**Records for the exercise**

—————

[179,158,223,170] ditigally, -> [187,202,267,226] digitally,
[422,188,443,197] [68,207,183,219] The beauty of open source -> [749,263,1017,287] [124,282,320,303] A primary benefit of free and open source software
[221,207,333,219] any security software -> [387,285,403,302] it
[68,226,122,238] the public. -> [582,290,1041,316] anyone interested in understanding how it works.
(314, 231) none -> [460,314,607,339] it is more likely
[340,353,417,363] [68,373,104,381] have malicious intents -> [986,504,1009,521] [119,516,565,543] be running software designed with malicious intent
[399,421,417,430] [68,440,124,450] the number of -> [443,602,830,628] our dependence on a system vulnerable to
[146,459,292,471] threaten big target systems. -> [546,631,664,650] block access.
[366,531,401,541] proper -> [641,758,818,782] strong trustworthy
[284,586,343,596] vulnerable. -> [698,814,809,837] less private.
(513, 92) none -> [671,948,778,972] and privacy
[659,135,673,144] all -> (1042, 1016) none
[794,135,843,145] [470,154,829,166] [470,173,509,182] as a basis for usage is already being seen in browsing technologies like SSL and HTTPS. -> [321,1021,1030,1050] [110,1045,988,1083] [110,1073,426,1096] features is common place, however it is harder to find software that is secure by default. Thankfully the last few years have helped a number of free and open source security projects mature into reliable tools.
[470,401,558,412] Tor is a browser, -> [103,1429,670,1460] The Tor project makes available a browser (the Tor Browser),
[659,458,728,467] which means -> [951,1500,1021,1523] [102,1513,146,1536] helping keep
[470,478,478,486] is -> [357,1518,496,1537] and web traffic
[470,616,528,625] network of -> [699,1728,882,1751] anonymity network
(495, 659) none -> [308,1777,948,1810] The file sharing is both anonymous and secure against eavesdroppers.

—————

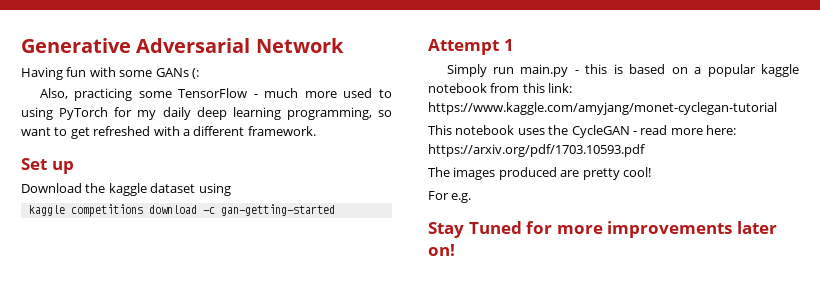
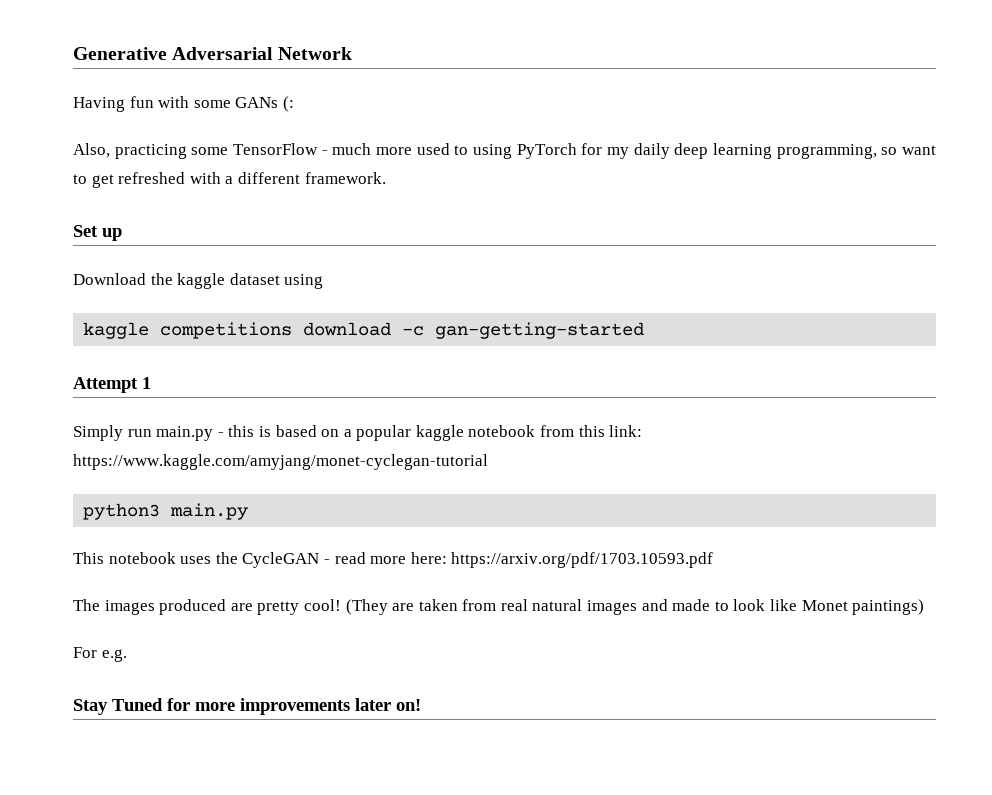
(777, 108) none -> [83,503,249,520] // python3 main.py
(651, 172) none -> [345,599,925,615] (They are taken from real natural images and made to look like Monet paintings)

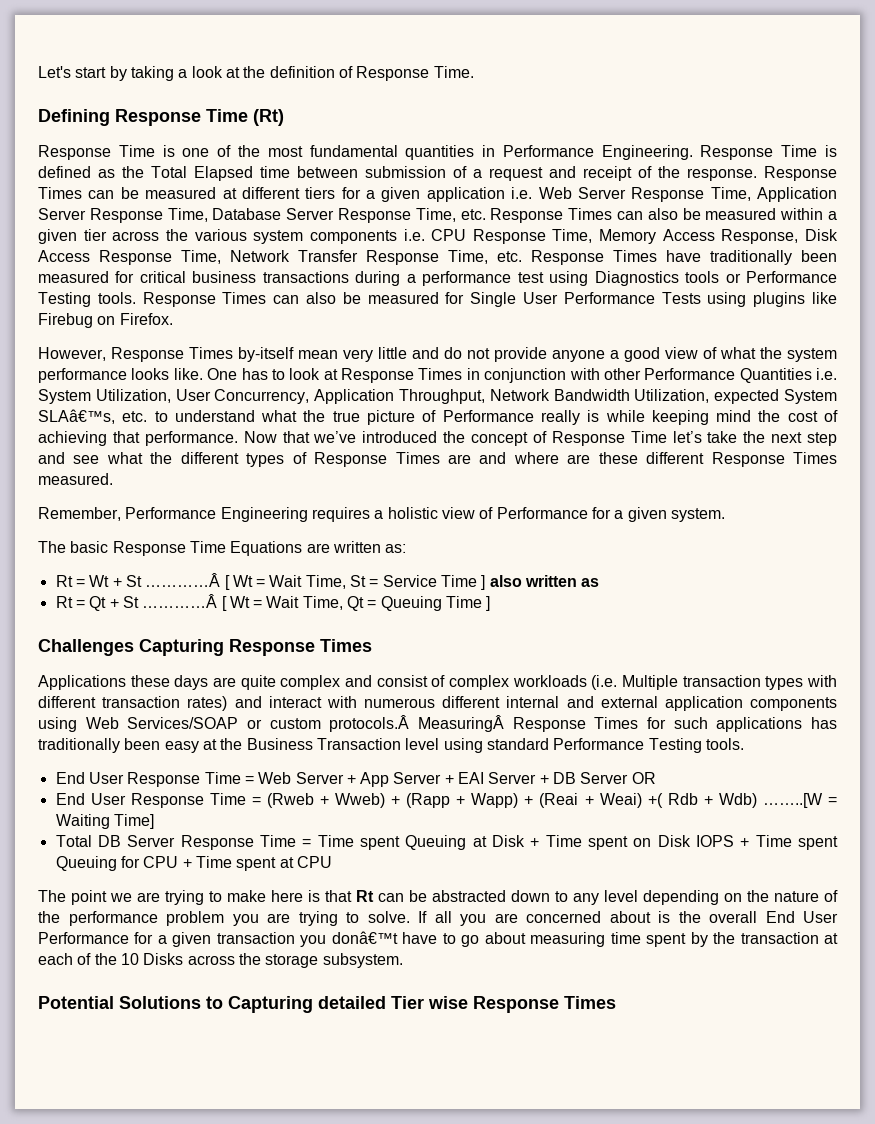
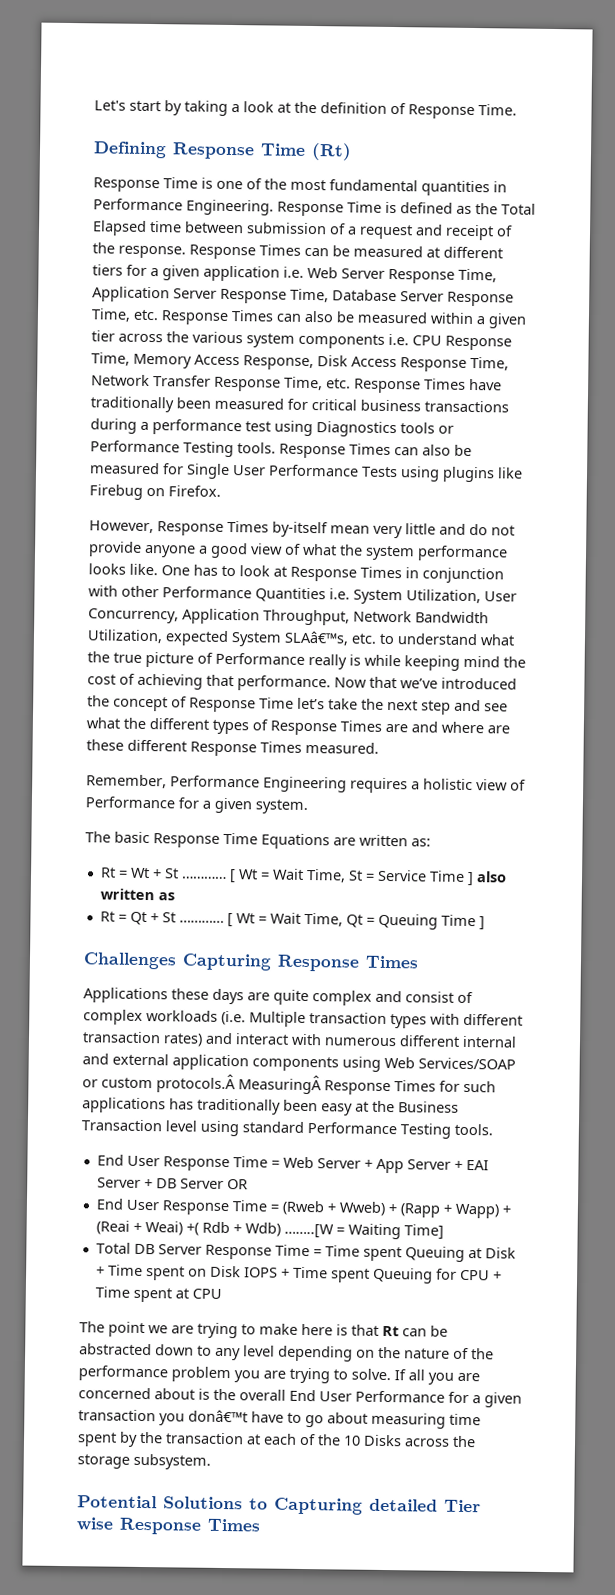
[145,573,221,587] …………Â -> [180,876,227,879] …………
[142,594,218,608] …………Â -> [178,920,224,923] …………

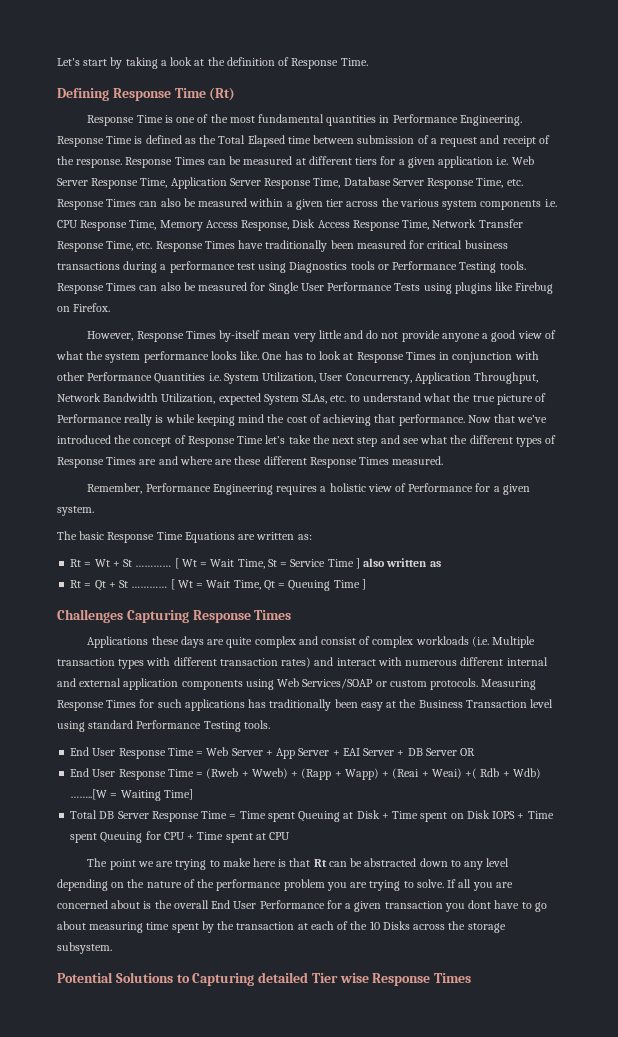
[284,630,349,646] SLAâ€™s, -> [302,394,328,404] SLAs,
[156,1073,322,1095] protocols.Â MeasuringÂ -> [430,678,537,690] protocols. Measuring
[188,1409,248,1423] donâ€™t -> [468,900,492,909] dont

—————

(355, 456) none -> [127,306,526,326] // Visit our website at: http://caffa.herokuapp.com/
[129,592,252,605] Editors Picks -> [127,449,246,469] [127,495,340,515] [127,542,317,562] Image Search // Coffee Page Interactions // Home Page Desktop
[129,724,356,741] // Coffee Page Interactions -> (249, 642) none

—————

**Task instructions**
Leave out every line above except those from the line with "[470,478,478,486] is ->" up to and including the line with "(495, 659) none", and copy those exactly.

**Answer box**
[470,478,478,486] is -> [357,1518,496,1537] and web traffic
[470,616,528,625] network of -> [699,1728,882,1751] anonymity network
(495, 659) none -> [308,1777,948,1810] The file sharing is both anonymous and secure against eavesdroppers.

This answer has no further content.